Suppose that edge weights in a graph G are uniformly distributed over [0,1).Which algorithm prims or Kruskals will be faster? I think it will be kruskals as we can take advantage of particular sorting algorithm as sorting is the bottleneck step in kruskals algorithm.

sww
  • 856
  • 1
  • 8
  • 15
  • I don't see how a uniform distribution will help you with the sorting; you still might have distinct values. – G. Bach Jun 09 '13 at 16:34
  • Also you may want to refer here http://stackoverflow.com/questions/1195872/kruskal-vs-prim. The preference really depends on whether the graph is dense as others have pointed out. – Santhosh Jun 09 '13 at 17:54
  • @G.Bach it helps because you can use radix sort to sort in linear time with overwhelmingly high probability of success. See my answer. – xdavidliu Dec 26 '20 at 03:12
  • If you are the one generating the numbers, you can generate them in sorted order rather than sorting. – Dave Dec 27 '20 at 00:50
  • @Dave how do you generate random numbers in sorted order? – G. Bach Dec 27 '20 at 18:28
  • 1
    @G.Bach https://stackoverflow.com/questions/46058304/random-numbers-external-sort/46061122#46061122 – Dave Dec 27 '20 at 22:55

3 Answers3

0

This is something you have to benchmark. You can use fancy data structures (van Emde Boas trees) and sorting algorithms (some counting sort variant) to drop the theoretical expected complexity of both algorithms to something closer to linear. However, it's unclear that any such trick can improve the practical performance of either algorithm. Shenanigans for improving memory locality will probably make a bigger difference.

tmyklebu
  • 13,915
  • 3
  • 28
  • 57
  • see my answer. This is an exercise in CLRS, and the author specifically was asking for certain tricks. – xdavidliu Dec 26 '20 at 03:09
  • @xdavidliu Insofar as this is a pure theory exercise (for which cs.stackexchange.com would be a better forum), consider that Kruskal can be made to run in linear time if its input is a tree. Out of the box, Karger-Klein-Tarjan '95 gets you the right tree in expected linear time. But the random input admits an even easier algorithm: Deal with degree-1 and degere-2 vertices, then do min spanning forest on the subgraph with edges of value < |V|/|E|, of which there are |V|+O(sqrt(|V|)), then contract its components, of which there are – tmyklebu Dec 26 '20 at 20:17
  • If the input is a tree, the MST is just the tree itself, right? – xdavidliu Dec 26 '20 at 20:48
  • Yes, but you're required to run either Kruskal or Prim in this question. :) – tmyklebu Dec 26 '20 at 20:58
0

The distribution of edge weights does not matter.
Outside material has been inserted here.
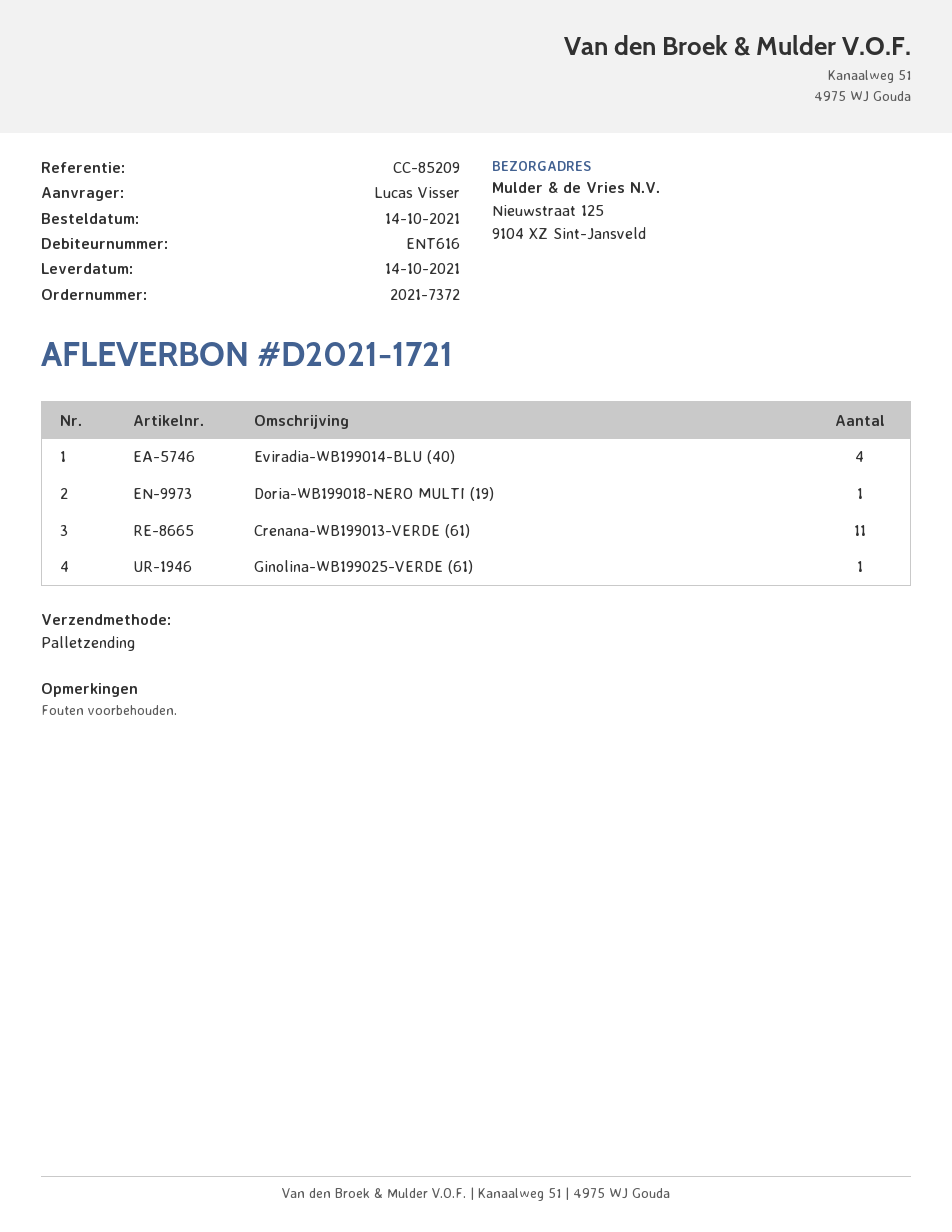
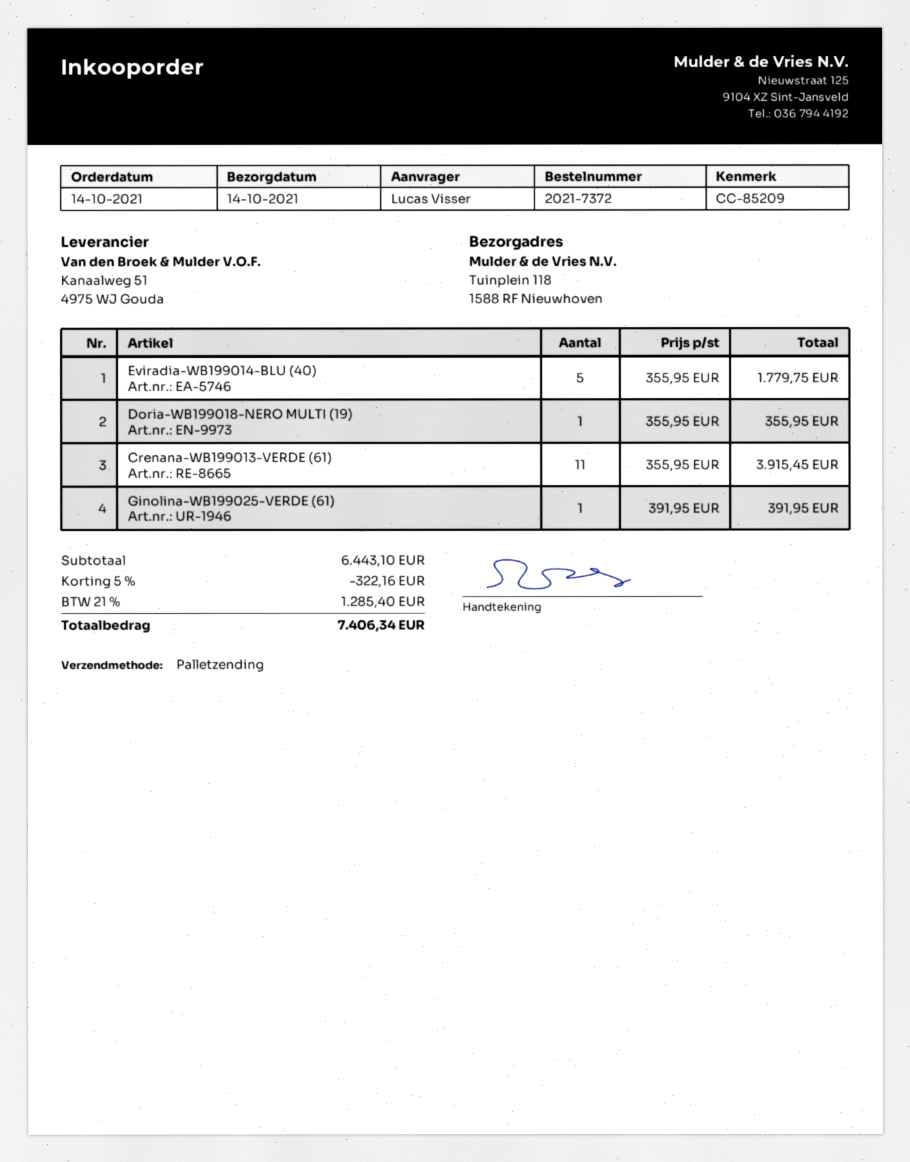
ship to: Nieuwstraat 125, 9104 XZ Sint-Jansveld -> Tuinplein 118, 1588 RF Nieuwhoven
Eviradia-WB199014-BLU (40): 4 -> 5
The main difference between Prims and Kruskals is that Prim's algorithm runs in time proportional to the square of the number of vertices, while Kruskal's algorithm runs proportionately to the product of the edge count and logarithm of the edge count. Therefore, Prim's is faster on dense graphs and Kruskal's is faster on sparse graphs.

For example, if you have 1000 vertices 3000 edges (sparse), then Prim will be K1 * 1,000,000 and Kruskal will be K2 * 24,000. But if you have 1000 vertices and 250,000 edges (dense) then Kruskal will be K2 * 3,100,000.

Tyler Durden
  • 11,156
  • 9
  • 64
  • 126
  • Using Fibonacci heaps (http://en.wikipedia.org/wiki/Prim's_algorithm#Time_complexity), Prim's runtime can be further reduced to E + V Log V. – Santhosh Jun 09 '13 at 17:56
  • This guy has one bronze badge, he is not about to start writing FH implementations, and besides Kruskal's algorithm can always beat Prim's on a sufficiently sparse graph regardless of what data structure you use. – Tyler Durden Jun 09 '13 at 18:17
  • 4
    @TylerDurden Being a new user on SO does not imply being new to computer science and/or programming. Also, unless you mean it in a strictly informal sense, which definition of `dense` and `sparse` did you have in mind? I realize the classes of graphs for which either algorithm is faster can be derived from the complexities of the used variants of both algorithms, but it would be a nice addition to your answer to expressly specify those classes. – G. Bach Jun 09 '13 at 23:02
  • If it is not obvious to the OP whether his graph is sparse or dense then it probably not make a significant difference to the execution time which algorithm is chosen. – Tyler Durden Jun 09 '13 at 23:25
  • So basically what this answer is saying is that the fact that edge weights have a certain distribution is irrelevant? – Maria Ines Parnisari Dec 28 '16 at 20:02
  • This answer is wrong; the distribution of weights _does_ matter: this is a starred exercise in CLRS, so I doubt they threw out the weights as a red herring. Also, sparse / dense also does not matter. See my answer here. – xdavidliu Dec 26 '20 at 03:07
  • @TylerDurden the OP's question is an exercise from a chapter in CLRS which uses Fibonacci heaps and union-find w/ path compression extensively. However, that's moot because Kruskal with radix sort is O(E) here, as I show in my answer, so even Fib heaps are inferior – xdavidliu Dec 26 '20 at 03:17
0

Update 2 As @David Eisenstat points out in a comment below, a much simpler way to sort in O(E) time is to do bucket sort with |E| buckets. The interval [0, 1) can be divided into |E| buckets of length 1/|E| each, numbered 0, 1, 2 ... |E|-1, and any weight w in the interval belongs in bucket number k = floor(|E| w). The expected number of weights in each bucket is O(1), hence sorting can be done with |E| insertion sorts of size O(1) each, so this gives an O(E alpha(V)) expected time Kruskal algorithm.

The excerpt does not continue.